What’s more, the individual(s) who buried this man appear to have gone out of their way to mark him as enslaved even in death.
“For living wearers, shackles were both a form of imprisonment and a method of punishment, a source of discomfort, pain and stigma which may have left scars even after they had been removed,” says Marshall in the statement.
Speaking with the Independent’s Samuel Osborne, the archaeologist adds that not all enslaved people in Roman times wore shackles: Instead, chaining one’s limbs together was reserved as brutal punishment for various perceived offenses, including attempting to escape.

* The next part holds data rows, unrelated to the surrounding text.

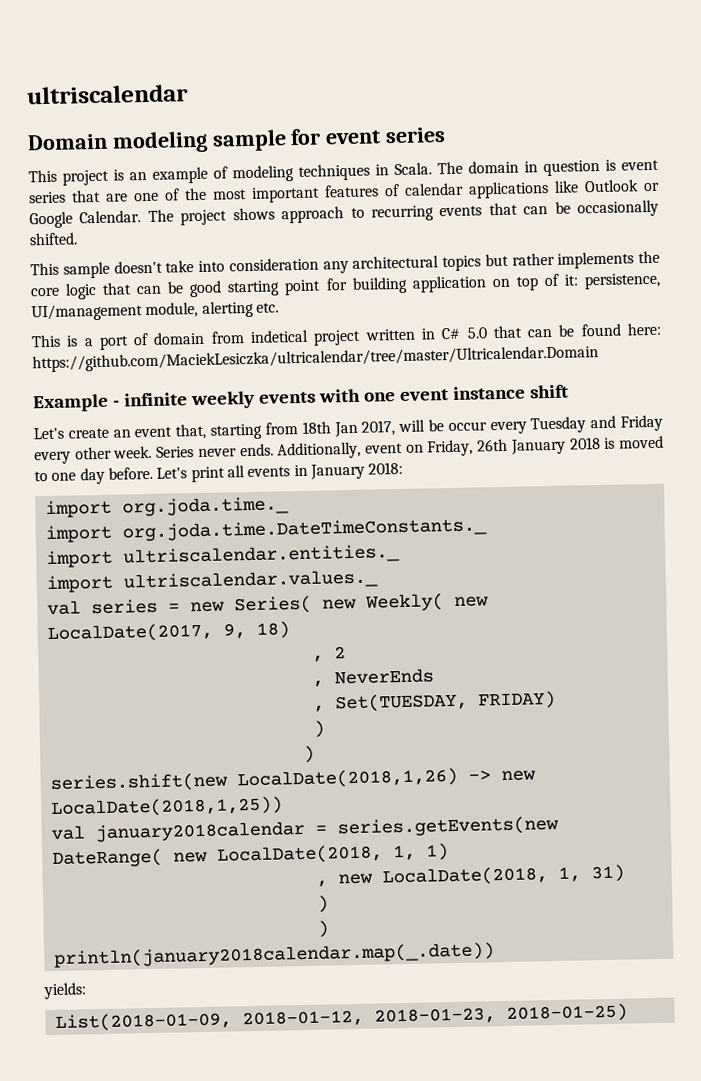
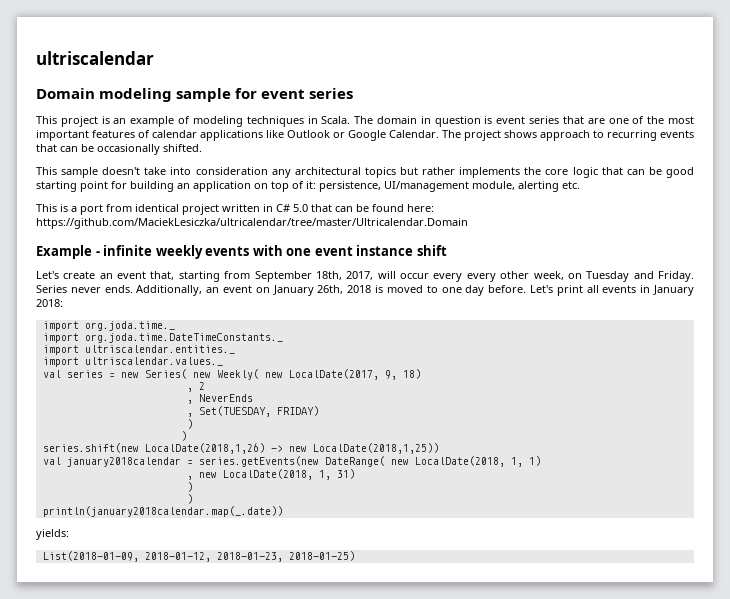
(408, 285) none -> [177,183,190,189] an
[133,329,310,346] of domain from indetical -> [106,204,179,212] from identical
[301,421,358,438] 18th Jan -> [254,271,342,282] September 18th,
[427,419,444,432] be -> (396, 275) none
[530,414,663,434] [34,445,153,465] Tuesday and Friday every other week. -> [466,271,694,282] every other week, on Tuesday and Friday.
(362, 450) none -> [206,287,220,293] an
[427,438,566,457] Friday, 26th January -> [272,285,344,296] January 26th,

“I can’t get past the idea that somebody was trying to make a point,” Marshall tells the Independent. “Whether that’s for the benefit of other people who are still alive, saying this person is a slave and will remain a slave even in death, or whether it is intended to have some sort of magical or religious dimension to it.”

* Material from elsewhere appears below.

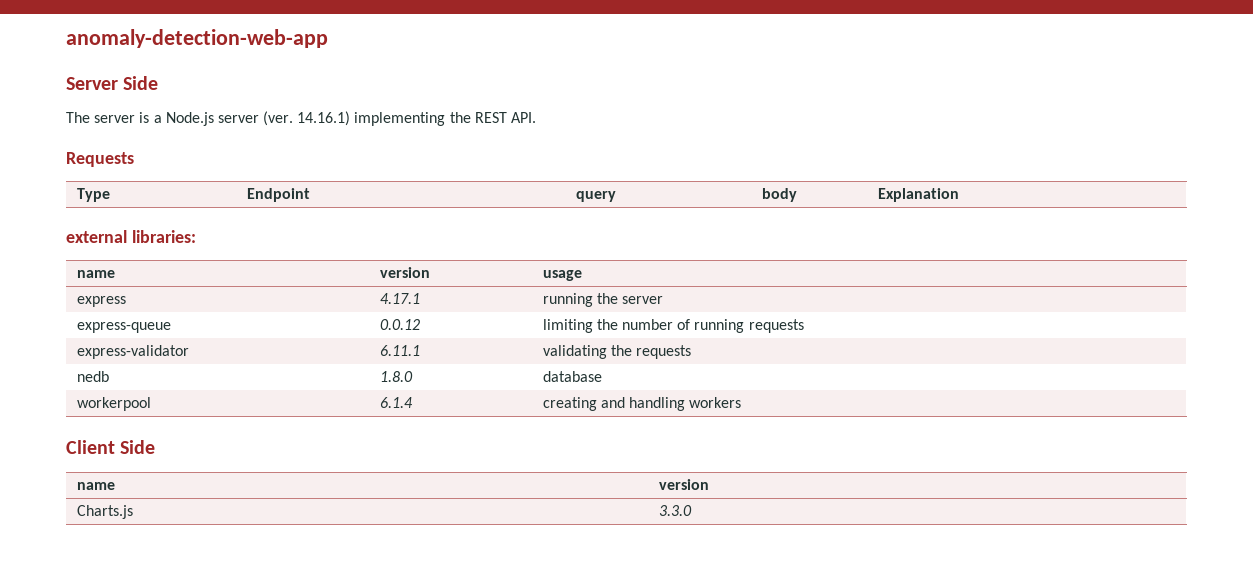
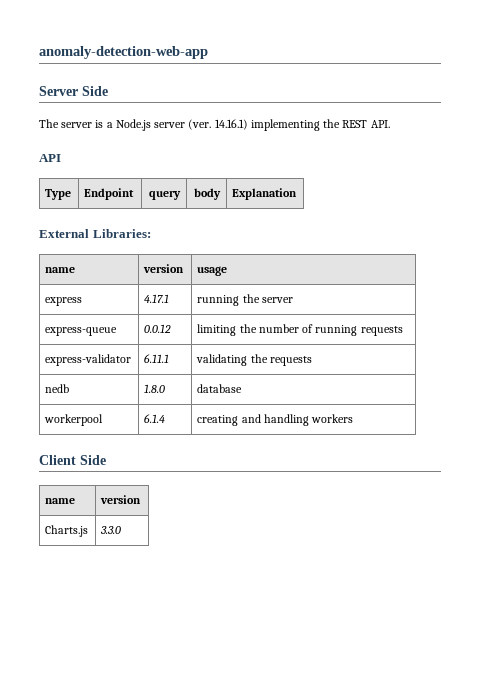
[66,152,134,167] Requests -> [39,154,61,162] API
[66,230,196,243] external libraries: -> [39,229,151,238] External Libraries:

Per the statement, some Roman burials found in Britain contained heavy iron rings that were wrapped around the deceased’s limbs. These objects did not function as actual restraints, but were likely added after death to mark their wearers as criminals or enslaved people. A handful of Roman writings from late antiquity hint at the belief that iron shackles could prevent the dead from coming back to haunt the living.
Such bonds, adds Marshall in the statement, “may have been used to exert power over dead bodies as well as the living, hinting that some of the symbolic consequences of imprisonment and slavery could extend even beyond death.”
Last month, archaeologists revealed further evidence of the brutal realities of Roman Britain when they announced the discovery of 52 ancient skeletons in Cambridgeshire, reports Jenny Gross for the New York Times. Of the bodies, 17 were decapitated sometime in the late third century A.D.—likely as a punishment for crimes, write University of Cambridge archaeologists in Britannia. Markings on two of the bodies indicated that these people had experienced “extreme violence,” including the removal of an ear, the authors added.
Chris Gosden, an archaeologist at the University of Oxford who was not involved in the study, tells the Times that the list of crimes warranting death in the late Roman period included murder, stealing, religious misdeeds and many other offenses.
He explains, “Any hint of insurrection against the Roman state would’ve been dealt with extremely violently.”